News - 23.10.2013

Quand Le mufti s'essaye à la politique

Succédant au Cheikh Battikh, il ya quelques mois, le nouveau mufti, Hamda Saied, s’était fait remarquer jusque-là  par sa discrétion et son souci de se cantonner au champ religieux conformément à une loi non écrite à laquelle s’étaient pliés la plupart de ses illustres prédécesseurs depuis… la période hafside, évitant ainsi toute instrumentalisation politique.
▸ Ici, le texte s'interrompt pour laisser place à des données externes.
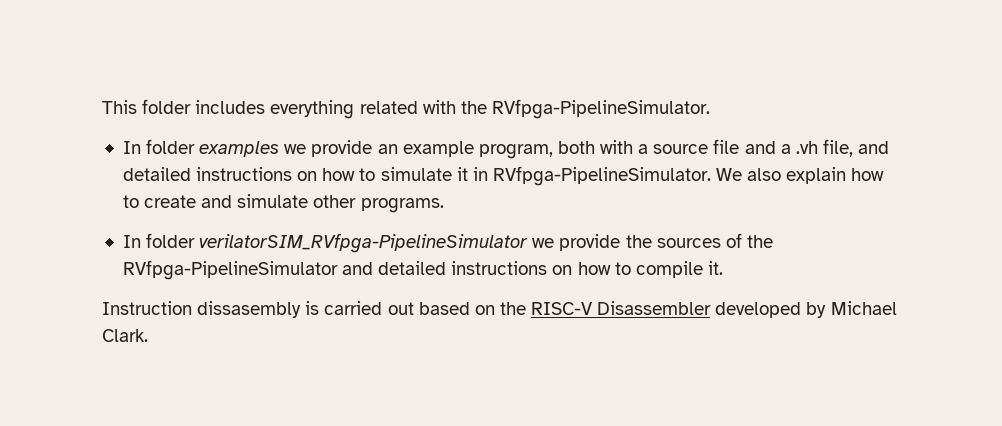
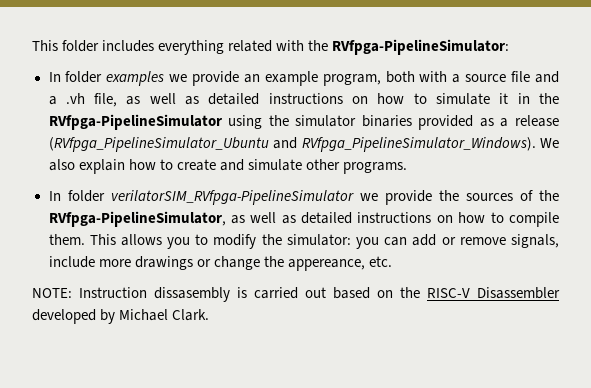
[491,99,710,119] RVfpga-PipelineSimulator. -> [332,39,510,55] RVfpga-PipelineSimulator:
[858,141,890,154] and -> [126,93,200,105] as well as
[492,166,711,186] RVfpga-PipelineSimulator. -> [538,93,559,104] [48,114,559,130] [48,137,536,152] the RVfpga-PipelineSimulator using the simulator binaries provided as a release (RVfpga_PipelineSimulator_Ubuntu and RVfpga_PipelineSimulator_Windows).
[122,260,374,280] RVfpga-PipelineSimulator and -> [48,211,296,227] RVfpga-PipelineSimulator, as well as
[707,261,723,275] it. // -> [48,234,559,249] [48,256,392,271] [32,288,72,298] them. This allows you to modify the simulator: you can add or remove signals, include more drawings or change the appereance, etc. // NOTE:

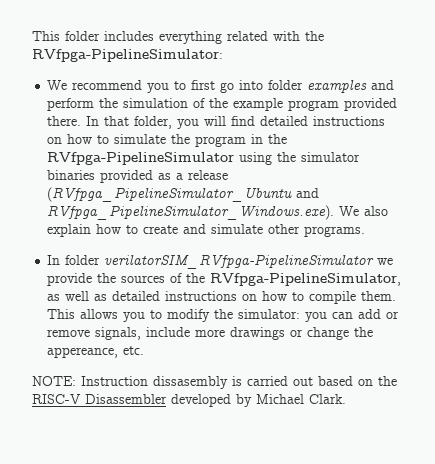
[48,71,559,86] [48,93,200,107] In folder examples we provide an example program, both with a source file and a .vh file, as well as -> [47,80,395,93] [47,98,398,111] [47,116,256,129] We recommend you to first go into folder examples and perform the simulation of the example program provided there. In that folder, you will find
[499,93,509,104] it -> [171,134,247,147] the program
[301,137,536,152] RVfpga_PipelineSimulator_Windows). -> [47,205,335,220] RVfpga_PipelineSimulator_Windows.exe).

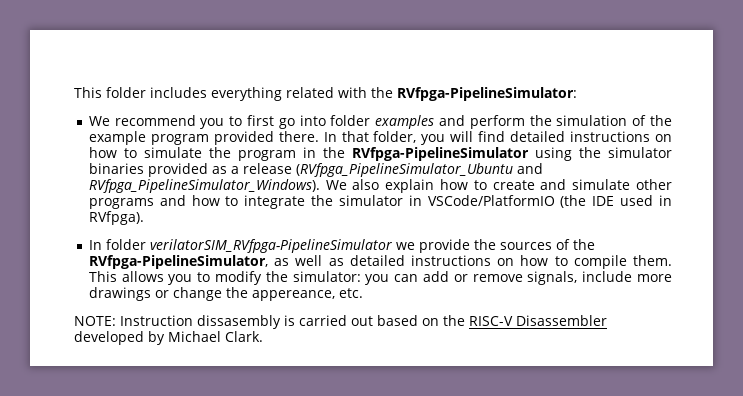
[47,205,335,220] RVfpga_PipelineSimulator_Windows.exe). -> [88,179,320,193] RVfpga_PipelineSimulator_Windows).
[304,226,366,237] programs. -> [88,195,672,209] [88,211,144,225] programs and how to integrate the simulator in VSCode/PlatformIO (the IDE used in RVfpga).

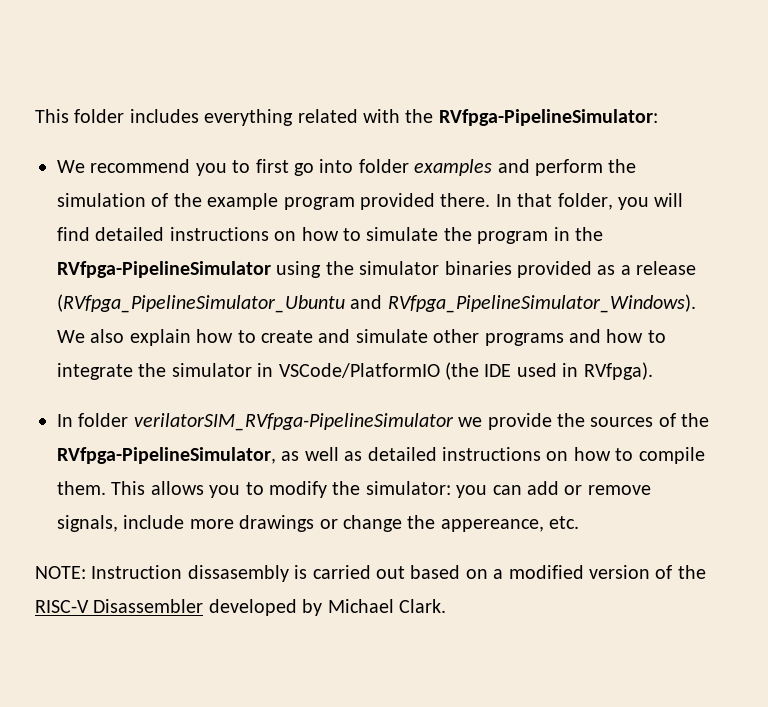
(439, 322) none -> [493,565,673,579] a modified version of

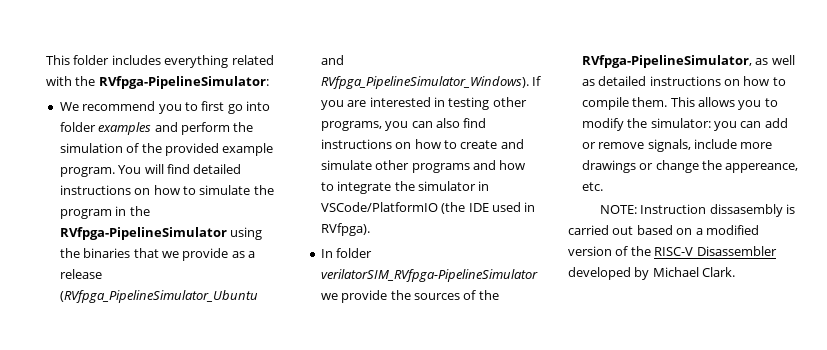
[207,193,649,210] example program provided there. In that folder, you -> [164,143,274,156] [59,165,142,177] provided example program. You
[359,261,592,278] simulator binaries provided -> [83,248,229,261] binaries that we provide
[57,329,191,346] We also explain -> [532,76,542,86] [320,97,527,110] [320,118,487,131] [320,139,412,149] If you are interested in testing other programs, you can also find instructions on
Invité samedi  par la chaîne El Watanya, notre mufti  a décidé de se départir de cette réserve qui, apparemment, lui en coûtait en tirant à boulets rouges sur Bourguiba. Interrogé sur les  causes de l’émergence du terrorisme dans notre pays, il a accusé bourguiba d’en être le principal responsable pour avoir « déconseillé fortement le jeûne »,  « encouragé les femmes à découvrir leur visage » et « fermé la Zitouna » au début de l’indépendance, reprenant ainsi la vieille antienne du « Bourguiba- mécréant-franc-maçon etc.  Cette prise de position nous renvoie à une pratique qu’affectionnait une partie de nos cheikhs qui consistait à se rapprocher des puissants du moment. Car c’est exactement le langage que veulent entendre nos dirigeants actuels qui n’ont jamais porté Bourguiba dan leur cœur, même s’ils affectent de réprouver l’attitude du mufti.
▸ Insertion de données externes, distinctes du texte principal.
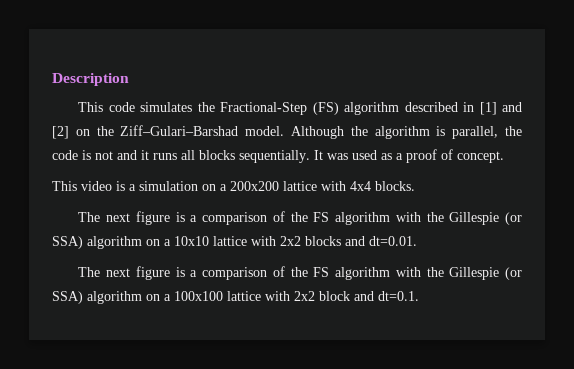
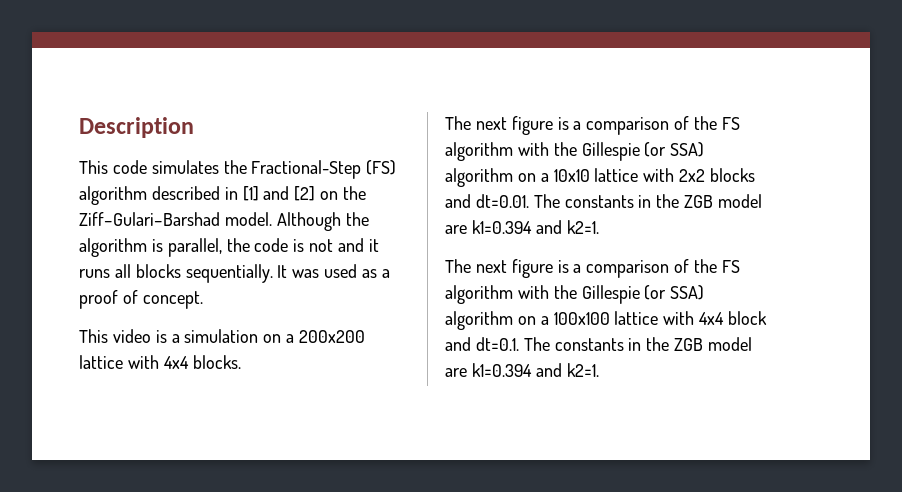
(417, 241) none -> [533,194,763,208] [445,220,599,234] The constants in the ZGB model are k1=0.394 and k2=1.
[294,291,315,301] 2x2 -> [699,312,725,325] 4x4
(419, 296) none -> [523,337,753,351] [445,363,599,377] The constants in the ZGB model are k1=0.394 and k2=1.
Mais venons-en aux accusations. Bourguiba n’a jamais fermé la Zitouna. Au contraire il a rénové son enseignement qui n’a pas évolué depuis des siècles, répondant ainsi aux vœux des cheikhs zitouniens de l’époque, et notamment le plus illustre d’entre eux, Cheikh Tahar Ben Achour ; il n’a pas interdit le voile, puisqu’il est tombé en désuétude, étant incompatible avec les contraintes de la vie moderne ; il n’a pas déconseillé le jeûne, mais s’est fondé sur un verset du coran pour conseiller à ceux qui ne peuvent pas observer cette prescription divine pour une raison ou une autre de s’y abstenir, sans avoir à aucun moment usé de coercition. D’ailleurs, la majorité des Tunisiens ne l'ont pa suivi.
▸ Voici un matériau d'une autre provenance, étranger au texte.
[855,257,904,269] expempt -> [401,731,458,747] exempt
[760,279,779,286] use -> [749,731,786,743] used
On a beau chercher, on ne trouve pas le rapport de causalité entre les griefs du mufti et l’émergence du terrorisme. Que je sache, le maintien de l’enseignement traditionnel ou le port du nikab n’ont pas empêché le terrorisme de se développer dans des pays comme l’Egypte, le Pakistan, le Soudan ou le Yemen.

Notre mufti s'essaye donc à la politique. Le moins qu'on puisse dire est que ses débuts ne sont pas très brillants.